--- ASSIGNED TASK ---
Where the listing below has a line with "Gargantua en Pantagruel: 2", write out exactly that line and every line after it, stopping after the line with "total: 12049.36 -> 12007.18".

--- ENTRIES SUPPLIED ---

--------------------------------------------------

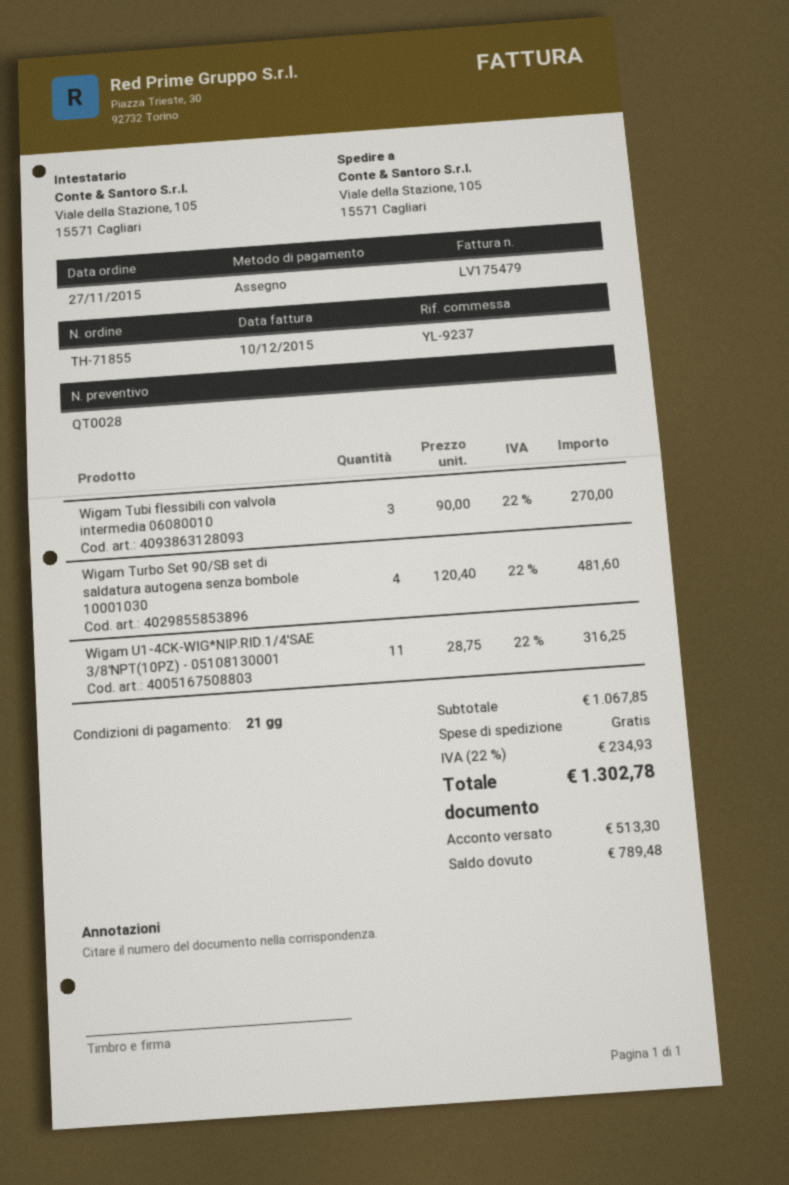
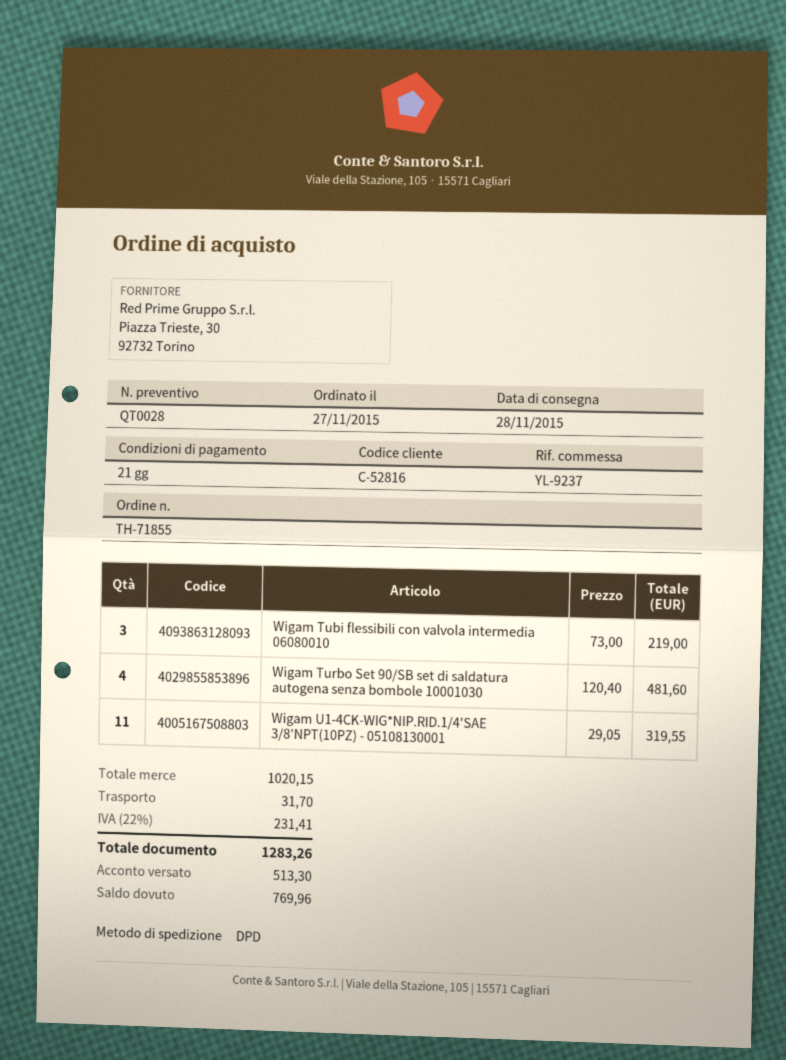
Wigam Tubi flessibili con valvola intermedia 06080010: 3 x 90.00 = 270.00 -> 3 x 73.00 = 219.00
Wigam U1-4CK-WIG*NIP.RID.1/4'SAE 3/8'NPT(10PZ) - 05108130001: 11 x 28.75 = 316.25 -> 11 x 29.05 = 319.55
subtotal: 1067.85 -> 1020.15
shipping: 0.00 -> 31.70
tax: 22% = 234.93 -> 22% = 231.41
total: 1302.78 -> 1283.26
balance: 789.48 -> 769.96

--------------------------------------------------

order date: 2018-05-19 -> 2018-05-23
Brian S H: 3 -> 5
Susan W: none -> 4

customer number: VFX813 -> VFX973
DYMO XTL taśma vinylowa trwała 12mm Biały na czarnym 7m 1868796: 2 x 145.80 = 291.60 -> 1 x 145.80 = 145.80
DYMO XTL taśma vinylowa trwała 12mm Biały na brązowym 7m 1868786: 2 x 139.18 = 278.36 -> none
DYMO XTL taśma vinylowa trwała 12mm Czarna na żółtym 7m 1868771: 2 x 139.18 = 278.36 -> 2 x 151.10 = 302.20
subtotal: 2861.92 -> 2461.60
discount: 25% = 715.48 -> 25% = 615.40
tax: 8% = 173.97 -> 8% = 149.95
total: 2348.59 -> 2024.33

--------------------------------------------------

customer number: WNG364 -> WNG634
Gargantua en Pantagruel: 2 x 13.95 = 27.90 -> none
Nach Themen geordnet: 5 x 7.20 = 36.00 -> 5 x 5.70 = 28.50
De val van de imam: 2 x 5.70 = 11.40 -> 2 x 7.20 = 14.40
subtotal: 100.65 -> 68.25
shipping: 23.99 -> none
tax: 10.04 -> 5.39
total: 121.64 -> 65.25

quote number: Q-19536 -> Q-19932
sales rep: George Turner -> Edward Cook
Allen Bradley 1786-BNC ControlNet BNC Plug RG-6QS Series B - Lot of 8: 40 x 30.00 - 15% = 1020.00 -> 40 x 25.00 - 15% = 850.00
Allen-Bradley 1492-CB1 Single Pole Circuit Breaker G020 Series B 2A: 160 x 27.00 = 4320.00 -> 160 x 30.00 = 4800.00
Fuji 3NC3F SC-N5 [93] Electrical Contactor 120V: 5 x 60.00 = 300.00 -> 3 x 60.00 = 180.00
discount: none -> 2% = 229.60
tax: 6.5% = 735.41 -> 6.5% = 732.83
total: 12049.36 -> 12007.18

--------------------------------------------------

--- SOLUTION ---
Gargantua en Pantagruel: 2 x 13.95 = 27.90 -> none
Nach Themen geordnet: 5 x 7.20 = 36.00 -> 5 x 5.70 = 28.50
De val van de imam: 2 x 5.70 = 11.40 -> 2 x 7.20 = 14.40
subtotal: 100.65 -> 68.25
shipping: 23.99 -> none
tax: 10.04 -> 5.39
total: 121.64 -> 65.25

quote number: Q-19536 -> Q-19932
sales rep: George Turner -> Edward Cook
Allen Bradley 1786-BNC ControlNet BNC Plug RG-6QS Series B - Lot of 8: 40 x 30.00 - 15% = 1020.00 -> 40 x 25.00 - 15% = 850.00
Allen-Bradley 1492-CB1 Single Pole Circuit Breaker G020 Series B 2A: 160 x 27.00 = 4320.00 -> 160 x 30.00 = 4800.00
Fuji 3NC3F SC-N5 [93] Electrical Contactor 120V: 5 x 60.00 = 300.00 -> 3 x 60.00 = 180.00
discount: none -> 2% = 229.60
tax: 6.5% = 735.41 -> 6.5% = 732.83
total: 12049.36 -> 12007.18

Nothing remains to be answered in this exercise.